**WORK ORDER**. Review the material line by line. Identify and copy every line that contains the string "left".
---
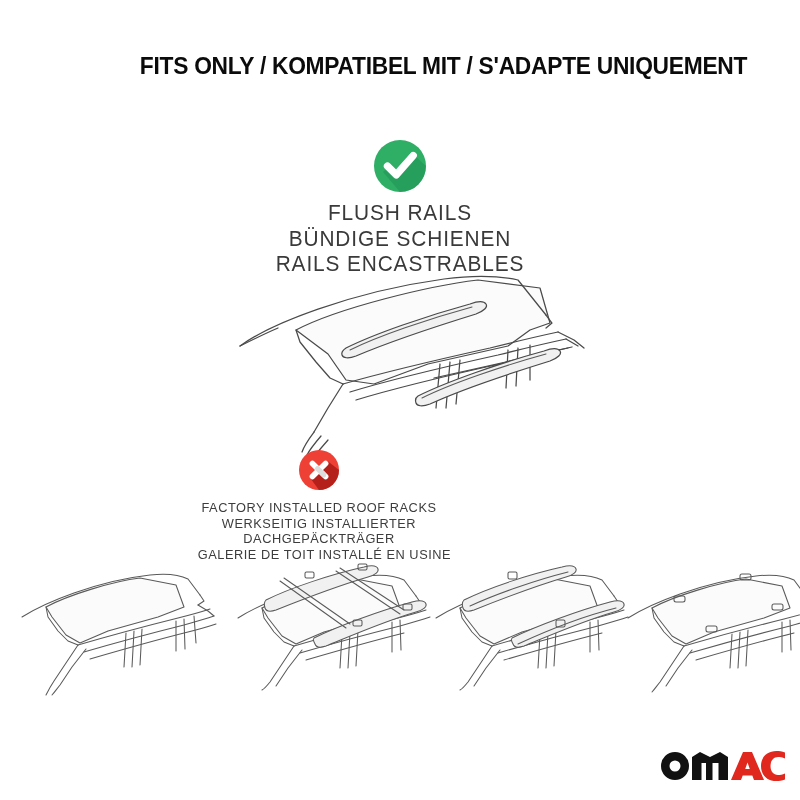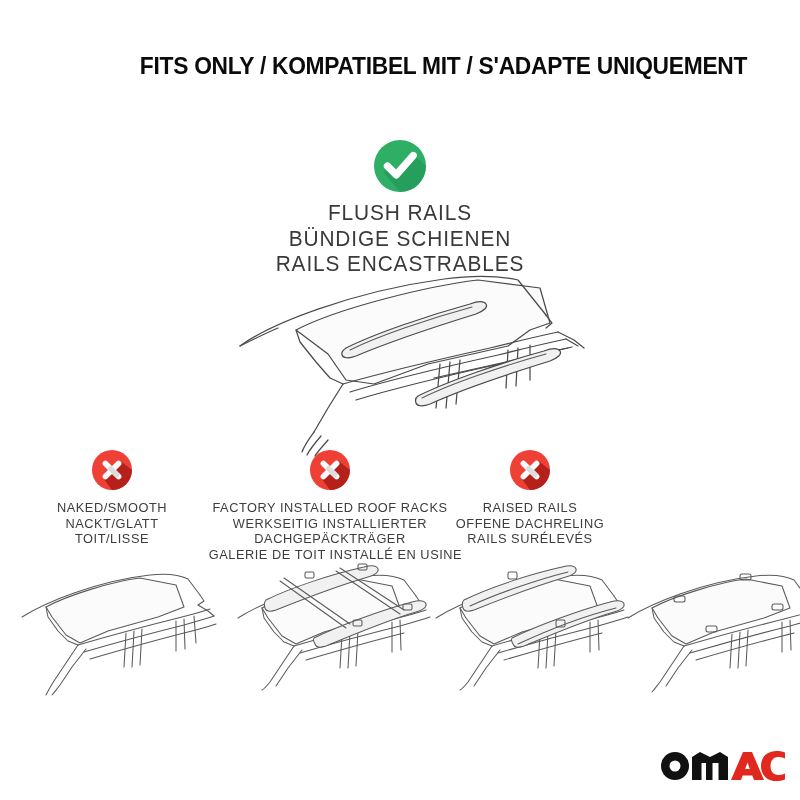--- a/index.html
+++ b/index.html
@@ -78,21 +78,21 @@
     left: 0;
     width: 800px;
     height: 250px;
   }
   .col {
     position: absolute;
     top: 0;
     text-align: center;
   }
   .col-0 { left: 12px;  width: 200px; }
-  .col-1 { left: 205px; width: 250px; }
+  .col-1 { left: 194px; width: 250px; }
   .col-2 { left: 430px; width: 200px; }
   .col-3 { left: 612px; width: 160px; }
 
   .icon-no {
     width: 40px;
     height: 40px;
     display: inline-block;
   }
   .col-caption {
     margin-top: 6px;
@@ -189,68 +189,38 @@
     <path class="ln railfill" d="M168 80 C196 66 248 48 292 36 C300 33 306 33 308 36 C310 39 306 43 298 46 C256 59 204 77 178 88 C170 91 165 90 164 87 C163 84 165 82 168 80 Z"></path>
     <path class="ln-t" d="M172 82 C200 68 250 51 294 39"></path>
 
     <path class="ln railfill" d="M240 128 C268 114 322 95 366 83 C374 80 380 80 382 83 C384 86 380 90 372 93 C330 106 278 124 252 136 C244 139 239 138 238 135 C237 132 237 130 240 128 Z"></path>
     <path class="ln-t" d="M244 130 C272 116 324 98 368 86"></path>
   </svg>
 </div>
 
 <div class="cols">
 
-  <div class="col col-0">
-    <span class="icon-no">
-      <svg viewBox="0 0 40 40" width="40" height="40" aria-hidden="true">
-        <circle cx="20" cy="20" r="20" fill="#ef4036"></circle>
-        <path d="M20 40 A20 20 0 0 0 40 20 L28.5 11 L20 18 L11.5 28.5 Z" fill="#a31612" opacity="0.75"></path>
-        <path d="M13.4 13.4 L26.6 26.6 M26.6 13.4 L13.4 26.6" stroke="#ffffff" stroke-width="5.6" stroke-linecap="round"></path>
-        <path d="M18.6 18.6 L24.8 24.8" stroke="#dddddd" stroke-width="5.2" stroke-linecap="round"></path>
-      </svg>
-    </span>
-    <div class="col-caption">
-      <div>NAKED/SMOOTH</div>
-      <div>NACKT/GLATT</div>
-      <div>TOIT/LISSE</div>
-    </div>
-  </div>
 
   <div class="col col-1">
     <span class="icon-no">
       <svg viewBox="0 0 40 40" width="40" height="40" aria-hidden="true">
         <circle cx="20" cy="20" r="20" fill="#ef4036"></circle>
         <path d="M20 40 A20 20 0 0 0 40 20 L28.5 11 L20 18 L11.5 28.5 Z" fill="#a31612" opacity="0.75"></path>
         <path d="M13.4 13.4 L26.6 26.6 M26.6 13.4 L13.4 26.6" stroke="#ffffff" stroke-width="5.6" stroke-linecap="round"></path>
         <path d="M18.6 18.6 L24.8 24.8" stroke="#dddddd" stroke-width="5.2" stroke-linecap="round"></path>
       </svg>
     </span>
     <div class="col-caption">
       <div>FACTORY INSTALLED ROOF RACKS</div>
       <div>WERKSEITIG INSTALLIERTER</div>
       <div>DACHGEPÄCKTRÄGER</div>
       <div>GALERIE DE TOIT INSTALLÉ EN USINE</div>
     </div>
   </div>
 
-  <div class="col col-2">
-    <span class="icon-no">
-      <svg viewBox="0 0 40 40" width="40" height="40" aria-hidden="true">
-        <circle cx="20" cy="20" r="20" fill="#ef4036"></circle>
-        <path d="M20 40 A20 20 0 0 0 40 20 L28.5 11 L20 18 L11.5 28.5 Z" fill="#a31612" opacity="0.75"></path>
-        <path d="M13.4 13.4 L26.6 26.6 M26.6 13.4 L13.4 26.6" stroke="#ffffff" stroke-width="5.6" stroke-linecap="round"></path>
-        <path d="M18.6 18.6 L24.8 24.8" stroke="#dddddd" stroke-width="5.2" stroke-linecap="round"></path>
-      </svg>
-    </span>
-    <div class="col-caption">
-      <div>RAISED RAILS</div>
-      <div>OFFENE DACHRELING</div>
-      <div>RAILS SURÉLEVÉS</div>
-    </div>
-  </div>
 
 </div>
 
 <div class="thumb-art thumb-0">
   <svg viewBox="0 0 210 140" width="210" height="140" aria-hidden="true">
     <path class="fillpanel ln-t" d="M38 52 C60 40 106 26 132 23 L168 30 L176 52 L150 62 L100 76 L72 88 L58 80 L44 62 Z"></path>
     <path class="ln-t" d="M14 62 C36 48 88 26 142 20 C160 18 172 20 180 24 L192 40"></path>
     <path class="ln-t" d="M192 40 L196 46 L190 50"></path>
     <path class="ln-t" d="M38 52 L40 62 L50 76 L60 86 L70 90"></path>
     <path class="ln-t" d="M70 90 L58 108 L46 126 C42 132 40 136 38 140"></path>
---
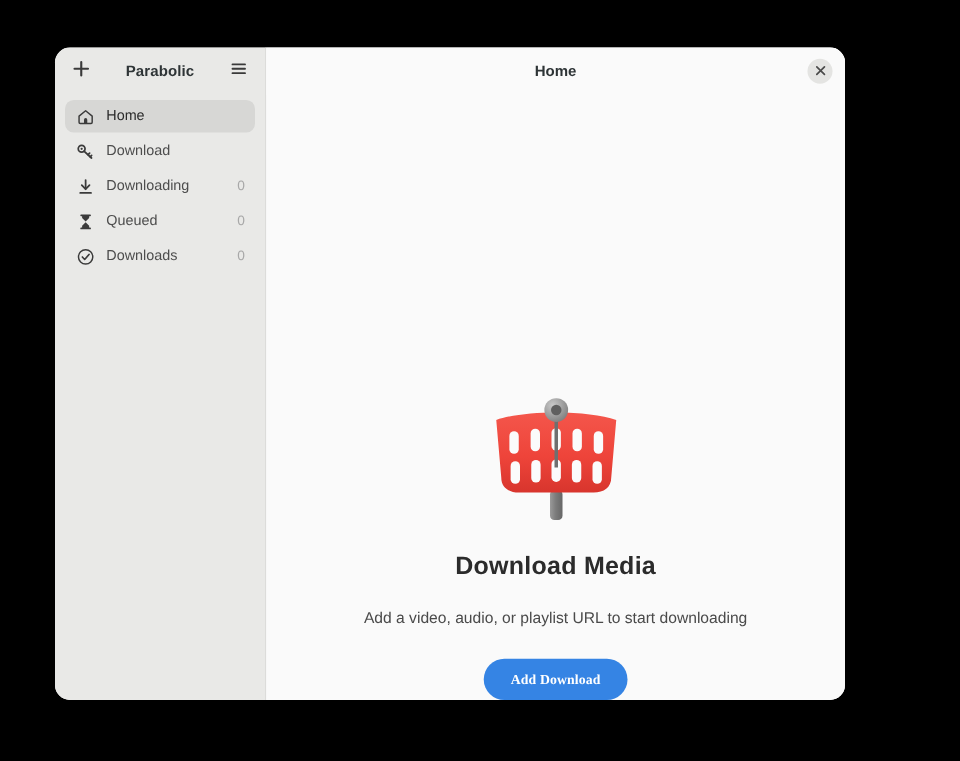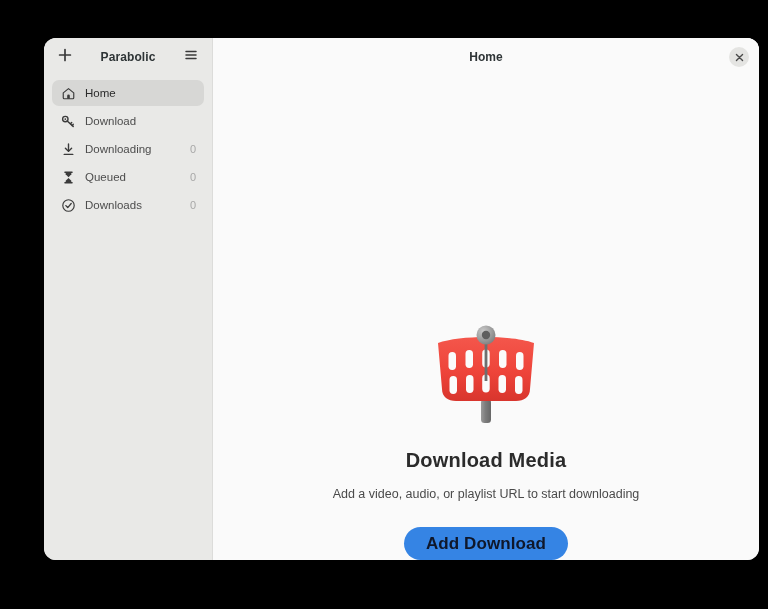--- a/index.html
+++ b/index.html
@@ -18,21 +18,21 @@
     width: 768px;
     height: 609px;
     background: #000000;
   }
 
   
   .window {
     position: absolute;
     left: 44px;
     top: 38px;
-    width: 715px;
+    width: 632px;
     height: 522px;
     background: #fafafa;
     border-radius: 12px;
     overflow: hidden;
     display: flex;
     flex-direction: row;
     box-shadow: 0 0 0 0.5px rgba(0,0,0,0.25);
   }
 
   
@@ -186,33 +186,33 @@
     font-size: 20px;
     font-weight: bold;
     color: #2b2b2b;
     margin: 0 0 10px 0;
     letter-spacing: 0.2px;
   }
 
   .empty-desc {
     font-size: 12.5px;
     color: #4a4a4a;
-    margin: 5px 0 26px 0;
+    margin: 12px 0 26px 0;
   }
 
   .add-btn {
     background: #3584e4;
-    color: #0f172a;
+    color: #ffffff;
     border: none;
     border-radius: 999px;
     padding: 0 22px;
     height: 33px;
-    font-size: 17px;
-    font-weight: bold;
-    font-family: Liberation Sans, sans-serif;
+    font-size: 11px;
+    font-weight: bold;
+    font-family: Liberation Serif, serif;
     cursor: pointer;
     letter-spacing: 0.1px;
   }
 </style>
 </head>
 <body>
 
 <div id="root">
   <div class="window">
---
**REPLY**.
     left: 0;
   .col-0 { left: 12px;  width: 200px; }
-  .col-1 { left: 205px; width: 250px; }
+  .col-1 { left: 194px; width: 250px; }
   .col-2 { left: 430px; width: 200px; }
   .col-3 { left: 612px; width: 160px; }
     left: 44px;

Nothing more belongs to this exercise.